ACTIVITY: The reply must be the number of lines in the following material that include the word "Java中能够存储汉字", and nothing more.

SOURCE MATERIAL:
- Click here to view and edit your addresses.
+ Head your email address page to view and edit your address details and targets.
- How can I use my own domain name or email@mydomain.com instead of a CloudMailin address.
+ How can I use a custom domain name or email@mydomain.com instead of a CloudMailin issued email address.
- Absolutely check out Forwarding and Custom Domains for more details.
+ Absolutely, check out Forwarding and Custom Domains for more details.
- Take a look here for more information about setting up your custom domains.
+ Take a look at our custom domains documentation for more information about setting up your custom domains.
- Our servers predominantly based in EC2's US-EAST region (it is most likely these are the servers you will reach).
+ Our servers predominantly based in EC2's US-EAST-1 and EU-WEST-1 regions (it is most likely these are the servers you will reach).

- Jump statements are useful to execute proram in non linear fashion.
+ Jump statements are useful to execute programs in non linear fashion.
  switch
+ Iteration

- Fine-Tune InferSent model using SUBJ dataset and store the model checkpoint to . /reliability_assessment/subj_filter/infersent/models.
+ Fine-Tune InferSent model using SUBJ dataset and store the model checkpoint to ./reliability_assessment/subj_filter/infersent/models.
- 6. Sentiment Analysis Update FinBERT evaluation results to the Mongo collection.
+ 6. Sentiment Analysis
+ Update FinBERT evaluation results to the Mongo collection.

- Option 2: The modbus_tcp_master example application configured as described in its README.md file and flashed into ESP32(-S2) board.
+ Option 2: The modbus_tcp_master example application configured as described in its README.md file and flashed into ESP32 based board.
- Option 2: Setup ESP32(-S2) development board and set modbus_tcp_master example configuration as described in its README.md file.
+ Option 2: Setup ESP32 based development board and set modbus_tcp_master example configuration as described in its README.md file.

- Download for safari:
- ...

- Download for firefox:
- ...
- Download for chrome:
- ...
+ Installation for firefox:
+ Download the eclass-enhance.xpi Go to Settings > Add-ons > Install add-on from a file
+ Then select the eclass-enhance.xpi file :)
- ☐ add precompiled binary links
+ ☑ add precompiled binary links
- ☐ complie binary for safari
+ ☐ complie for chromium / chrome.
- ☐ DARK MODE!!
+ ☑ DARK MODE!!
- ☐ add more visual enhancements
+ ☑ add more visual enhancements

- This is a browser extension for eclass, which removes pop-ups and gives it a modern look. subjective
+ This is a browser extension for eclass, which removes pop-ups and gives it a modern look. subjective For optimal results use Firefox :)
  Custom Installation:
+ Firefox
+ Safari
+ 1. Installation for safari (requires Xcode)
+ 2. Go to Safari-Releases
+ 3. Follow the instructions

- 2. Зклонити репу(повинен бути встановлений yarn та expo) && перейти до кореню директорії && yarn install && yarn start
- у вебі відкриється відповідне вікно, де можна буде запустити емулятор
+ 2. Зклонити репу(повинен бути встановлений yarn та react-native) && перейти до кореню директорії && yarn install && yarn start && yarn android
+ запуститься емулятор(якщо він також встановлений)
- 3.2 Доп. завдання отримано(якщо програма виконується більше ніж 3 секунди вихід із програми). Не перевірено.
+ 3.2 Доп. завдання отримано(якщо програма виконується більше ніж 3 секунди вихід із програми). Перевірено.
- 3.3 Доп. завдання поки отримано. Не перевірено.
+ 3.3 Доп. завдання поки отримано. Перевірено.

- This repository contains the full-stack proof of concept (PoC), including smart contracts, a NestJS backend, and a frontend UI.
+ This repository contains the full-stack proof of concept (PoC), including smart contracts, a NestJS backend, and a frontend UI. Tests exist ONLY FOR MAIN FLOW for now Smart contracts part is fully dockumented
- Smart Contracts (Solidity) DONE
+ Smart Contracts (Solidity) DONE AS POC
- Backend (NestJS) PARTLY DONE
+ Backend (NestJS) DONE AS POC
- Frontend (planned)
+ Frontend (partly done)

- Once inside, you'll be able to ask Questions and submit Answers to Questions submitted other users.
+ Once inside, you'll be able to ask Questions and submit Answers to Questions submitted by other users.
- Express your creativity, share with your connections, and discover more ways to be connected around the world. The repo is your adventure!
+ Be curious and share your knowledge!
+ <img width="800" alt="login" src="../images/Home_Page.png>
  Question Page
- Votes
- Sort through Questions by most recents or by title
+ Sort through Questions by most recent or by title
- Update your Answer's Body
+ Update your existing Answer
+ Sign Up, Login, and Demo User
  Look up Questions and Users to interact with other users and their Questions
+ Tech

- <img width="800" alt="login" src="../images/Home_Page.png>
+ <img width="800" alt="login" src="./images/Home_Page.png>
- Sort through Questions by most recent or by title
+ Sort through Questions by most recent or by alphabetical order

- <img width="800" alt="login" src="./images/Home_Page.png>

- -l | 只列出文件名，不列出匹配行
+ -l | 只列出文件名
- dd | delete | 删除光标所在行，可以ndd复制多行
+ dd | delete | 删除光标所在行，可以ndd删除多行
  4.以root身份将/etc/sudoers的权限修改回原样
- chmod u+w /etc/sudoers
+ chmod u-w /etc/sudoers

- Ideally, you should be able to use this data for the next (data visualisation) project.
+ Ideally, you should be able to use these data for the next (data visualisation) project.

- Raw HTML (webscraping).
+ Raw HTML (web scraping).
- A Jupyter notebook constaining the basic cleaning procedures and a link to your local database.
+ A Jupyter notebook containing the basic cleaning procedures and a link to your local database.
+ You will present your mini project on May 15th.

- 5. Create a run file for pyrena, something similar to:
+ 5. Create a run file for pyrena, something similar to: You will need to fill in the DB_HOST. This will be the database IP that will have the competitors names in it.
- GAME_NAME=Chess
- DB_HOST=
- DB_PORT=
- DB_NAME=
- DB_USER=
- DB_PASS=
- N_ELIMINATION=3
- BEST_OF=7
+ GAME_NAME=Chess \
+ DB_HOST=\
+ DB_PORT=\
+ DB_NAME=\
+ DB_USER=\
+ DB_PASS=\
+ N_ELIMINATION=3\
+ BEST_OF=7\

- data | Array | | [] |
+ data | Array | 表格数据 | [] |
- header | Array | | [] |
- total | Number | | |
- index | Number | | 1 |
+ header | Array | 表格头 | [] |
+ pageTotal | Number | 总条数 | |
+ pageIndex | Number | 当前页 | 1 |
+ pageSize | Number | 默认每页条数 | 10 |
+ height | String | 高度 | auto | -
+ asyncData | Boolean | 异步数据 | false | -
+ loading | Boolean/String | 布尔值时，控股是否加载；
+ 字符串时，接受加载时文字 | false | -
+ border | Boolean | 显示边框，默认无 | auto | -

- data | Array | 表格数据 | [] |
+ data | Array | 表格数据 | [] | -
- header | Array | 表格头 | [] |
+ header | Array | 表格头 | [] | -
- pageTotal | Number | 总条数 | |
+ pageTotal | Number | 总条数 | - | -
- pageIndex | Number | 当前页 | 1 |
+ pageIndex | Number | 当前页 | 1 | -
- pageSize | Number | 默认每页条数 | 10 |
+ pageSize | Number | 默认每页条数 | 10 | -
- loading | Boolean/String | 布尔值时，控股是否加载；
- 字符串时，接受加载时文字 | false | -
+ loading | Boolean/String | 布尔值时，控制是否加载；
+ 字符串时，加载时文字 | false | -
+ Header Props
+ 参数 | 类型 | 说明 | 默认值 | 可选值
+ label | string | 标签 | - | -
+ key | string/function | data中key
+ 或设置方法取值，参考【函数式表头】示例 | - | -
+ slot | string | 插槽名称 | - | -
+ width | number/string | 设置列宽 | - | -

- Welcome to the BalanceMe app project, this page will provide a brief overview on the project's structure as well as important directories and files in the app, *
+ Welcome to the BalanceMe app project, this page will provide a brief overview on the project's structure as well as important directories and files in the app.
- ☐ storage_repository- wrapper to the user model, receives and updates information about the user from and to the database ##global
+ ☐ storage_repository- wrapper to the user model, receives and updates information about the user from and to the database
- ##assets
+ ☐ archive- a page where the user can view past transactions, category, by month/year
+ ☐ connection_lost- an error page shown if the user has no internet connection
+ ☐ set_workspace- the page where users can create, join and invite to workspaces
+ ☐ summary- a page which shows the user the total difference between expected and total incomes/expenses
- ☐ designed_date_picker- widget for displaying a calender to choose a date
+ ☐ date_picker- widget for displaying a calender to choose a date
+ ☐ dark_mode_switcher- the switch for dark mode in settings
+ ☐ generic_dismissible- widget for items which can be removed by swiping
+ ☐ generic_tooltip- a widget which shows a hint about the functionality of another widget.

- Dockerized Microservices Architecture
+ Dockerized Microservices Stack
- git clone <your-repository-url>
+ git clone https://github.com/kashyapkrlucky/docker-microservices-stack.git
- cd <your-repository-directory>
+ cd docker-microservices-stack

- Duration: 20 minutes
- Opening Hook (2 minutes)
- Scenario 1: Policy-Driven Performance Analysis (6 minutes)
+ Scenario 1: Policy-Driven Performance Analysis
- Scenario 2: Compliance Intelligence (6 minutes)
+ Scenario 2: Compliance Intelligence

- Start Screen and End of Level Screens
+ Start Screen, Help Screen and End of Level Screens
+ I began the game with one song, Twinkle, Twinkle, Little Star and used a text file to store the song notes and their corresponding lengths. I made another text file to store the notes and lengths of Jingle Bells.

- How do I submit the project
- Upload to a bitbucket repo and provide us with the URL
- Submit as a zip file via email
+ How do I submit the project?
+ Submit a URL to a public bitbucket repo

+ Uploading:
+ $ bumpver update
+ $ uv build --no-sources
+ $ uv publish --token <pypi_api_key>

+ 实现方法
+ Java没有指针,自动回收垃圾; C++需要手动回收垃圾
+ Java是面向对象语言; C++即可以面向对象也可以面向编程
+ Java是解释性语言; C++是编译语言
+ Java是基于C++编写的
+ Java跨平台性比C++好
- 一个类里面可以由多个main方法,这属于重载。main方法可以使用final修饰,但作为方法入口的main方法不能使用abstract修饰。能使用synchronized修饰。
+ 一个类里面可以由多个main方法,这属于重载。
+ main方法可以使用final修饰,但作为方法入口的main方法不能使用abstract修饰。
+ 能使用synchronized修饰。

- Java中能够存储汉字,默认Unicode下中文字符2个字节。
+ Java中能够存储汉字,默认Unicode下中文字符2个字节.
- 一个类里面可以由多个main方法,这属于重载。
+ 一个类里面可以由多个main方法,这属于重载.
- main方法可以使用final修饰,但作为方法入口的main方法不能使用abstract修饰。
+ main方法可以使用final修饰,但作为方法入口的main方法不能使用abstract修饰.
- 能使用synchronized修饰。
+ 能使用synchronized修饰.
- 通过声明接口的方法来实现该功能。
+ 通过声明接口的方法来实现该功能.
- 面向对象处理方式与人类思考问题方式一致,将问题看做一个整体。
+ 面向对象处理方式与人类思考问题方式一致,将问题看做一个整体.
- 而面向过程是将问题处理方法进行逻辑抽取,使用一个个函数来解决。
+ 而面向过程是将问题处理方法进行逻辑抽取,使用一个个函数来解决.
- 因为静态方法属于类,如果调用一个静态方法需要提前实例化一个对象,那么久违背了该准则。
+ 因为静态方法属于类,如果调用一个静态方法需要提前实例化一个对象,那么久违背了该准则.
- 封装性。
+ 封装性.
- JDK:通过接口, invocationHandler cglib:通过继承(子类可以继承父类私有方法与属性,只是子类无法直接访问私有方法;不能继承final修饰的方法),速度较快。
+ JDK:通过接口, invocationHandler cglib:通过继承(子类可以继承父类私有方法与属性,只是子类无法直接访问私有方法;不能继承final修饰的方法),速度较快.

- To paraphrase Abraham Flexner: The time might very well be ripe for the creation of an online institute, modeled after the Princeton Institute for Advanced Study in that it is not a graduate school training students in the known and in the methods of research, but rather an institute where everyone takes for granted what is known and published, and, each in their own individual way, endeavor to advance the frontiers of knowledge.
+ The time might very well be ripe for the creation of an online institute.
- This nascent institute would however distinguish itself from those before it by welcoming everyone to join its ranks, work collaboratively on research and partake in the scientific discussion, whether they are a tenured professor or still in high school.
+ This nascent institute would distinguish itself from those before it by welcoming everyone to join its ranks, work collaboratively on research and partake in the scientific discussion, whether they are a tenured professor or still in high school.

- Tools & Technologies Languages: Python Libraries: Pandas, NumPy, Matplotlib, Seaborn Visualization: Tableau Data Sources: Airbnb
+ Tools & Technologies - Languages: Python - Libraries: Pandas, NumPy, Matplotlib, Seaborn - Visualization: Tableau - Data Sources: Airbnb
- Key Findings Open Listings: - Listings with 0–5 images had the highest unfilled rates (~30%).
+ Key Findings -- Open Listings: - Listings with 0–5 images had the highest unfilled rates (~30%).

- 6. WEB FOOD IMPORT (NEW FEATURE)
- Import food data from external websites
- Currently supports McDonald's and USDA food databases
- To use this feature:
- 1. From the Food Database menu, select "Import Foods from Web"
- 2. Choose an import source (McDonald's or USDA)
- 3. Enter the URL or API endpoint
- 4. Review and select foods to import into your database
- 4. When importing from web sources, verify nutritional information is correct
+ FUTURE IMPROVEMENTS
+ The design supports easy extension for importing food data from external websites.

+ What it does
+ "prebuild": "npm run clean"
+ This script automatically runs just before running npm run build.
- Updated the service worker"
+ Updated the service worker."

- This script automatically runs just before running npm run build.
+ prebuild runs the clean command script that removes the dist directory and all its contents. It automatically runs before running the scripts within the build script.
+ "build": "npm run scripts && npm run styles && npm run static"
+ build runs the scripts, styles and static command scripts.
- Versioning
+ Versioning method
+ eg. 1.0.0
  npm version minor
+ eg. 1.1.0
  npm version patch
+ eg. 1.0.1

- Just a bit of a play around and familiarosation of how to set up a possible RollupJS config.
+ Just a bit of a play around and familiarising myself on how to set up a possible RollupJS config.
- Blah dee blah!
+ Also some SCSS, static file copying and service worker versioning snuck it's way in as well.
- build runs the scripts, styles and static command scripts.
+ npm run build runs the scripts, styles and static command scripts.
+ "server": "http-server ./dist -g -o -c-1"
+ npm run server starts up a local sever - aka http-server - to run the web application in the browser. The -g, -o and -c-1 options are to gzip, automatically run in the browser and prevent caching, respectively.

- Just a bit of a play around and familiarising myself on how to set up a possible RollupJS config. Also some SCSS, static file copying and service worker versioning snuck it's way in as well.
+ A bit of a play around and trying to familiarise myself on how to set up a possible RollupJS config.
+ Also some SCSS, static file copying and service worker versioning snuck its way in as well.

COMPLETED EXERCISE: 2